Gypsum, dolomitic, lime, sulfates vs. buffers and anti-fungal agents
Our soil in Chicagoland is dolomitic heavy clay, high in magnesium, pH above 8 in hard & sticky clay. While walking .. saw the neighbors' hybrid-tea roses are clean, despite this record-wet June. Theirs are grafted on Dr. Huey .... that root-stock likes alkaline clay.
My 40+ own-root roses are different: some behave like Dr. Huey, esp. French Romantics, which stay clean if I give dolomitic lime (has both calcium and magnesium). Kordes rose like Deep Purple black spotted in my heavy clay, but was 100% clean in fluffy & slightly acidic potting soil. Austin roses differ greatly: Jude the Obscure hated it when I gave it gritty lime. But Evelyn did well with dolomitic lime (pH 9).
I bought Pink Peace, grafted on Dr. Huey, just to do experiments. There's a hole previously occupied by a HUGE woody bush (over 10 feet tall). The soil there was fluffy, so I knew it was neutral pH. I didn't want to put cracked corn at pH 3.5, so I put alfalfa pellets (pH 5.8). What I didn't realize was alfalfa fermented or became "sour" when buried, and that brought the pH below neutral.
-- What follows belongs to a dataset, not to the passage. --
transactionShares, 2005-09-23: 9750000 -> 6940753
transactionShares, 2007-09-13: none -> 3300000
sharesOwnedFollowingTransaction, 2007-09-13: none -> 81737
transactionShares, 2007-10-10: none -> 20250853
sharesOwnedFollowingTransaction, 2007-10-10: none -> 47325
I tested the pH there: one Tablespoon at surface level, where I topped with pH 8 clay, plus mulched with cocoa mulch (pH 5.4), plus gypsum (pH 6.8). That came out neutral pH (clear in red-cabbage boiled with rain water). Few inches deeper, it became more pinkish, and at below four inches level, it's around pH 5, NOT good for Dr. Huey-root-stock.
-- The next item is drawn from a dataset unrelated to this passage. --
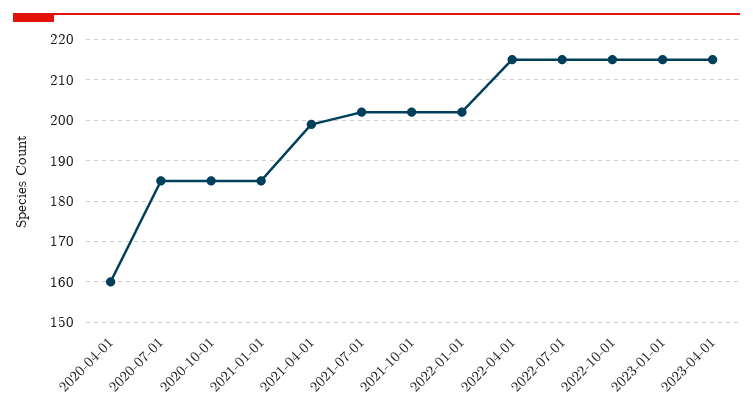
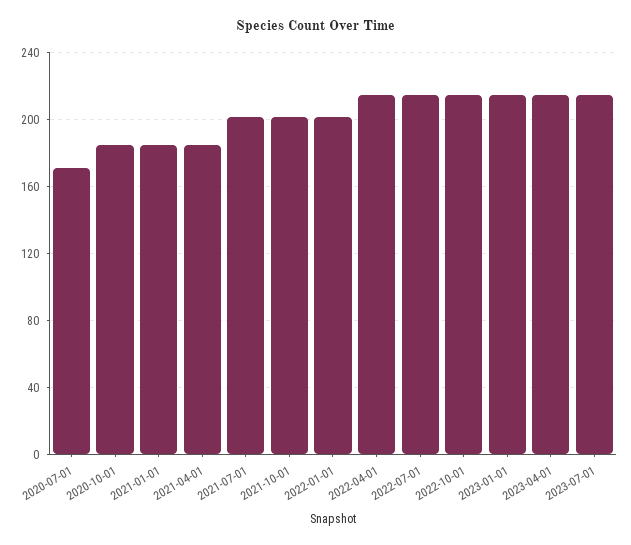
2020-04-01: 160 -> none
2020-07-01: 185 -> 170
2021-04-01: 200 -> 185
2023-07-01: none -> 215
I tested Carding Mill, own-root with black spots. That's was previously occupied by Firefighter (a heavy bloomer) .. so I know potassium is depleted. I topped that with crushed red-lava rock (pH 8.2), plus cocoa mulch (pH 5.4). I also put tons of alfalfa pellets, both in the planting hole, and on the surface. I got 1 tablespoon of soil at surface level, it came out acidic, light pink, despite a chunk of red-lava-rock soaked overnight in red-cabbage juice. Red-lava-rock DID NOT buffer, or neutralize the acidity of decomposing organics.
I test many soil samples. Found the hole fixed with pine bark (pH 4.5) became clear (neutral) in red cabbage juice. I found that decayed grass is slightly alkaline, versus VERY alkaline rock-hard clay (pH above 8).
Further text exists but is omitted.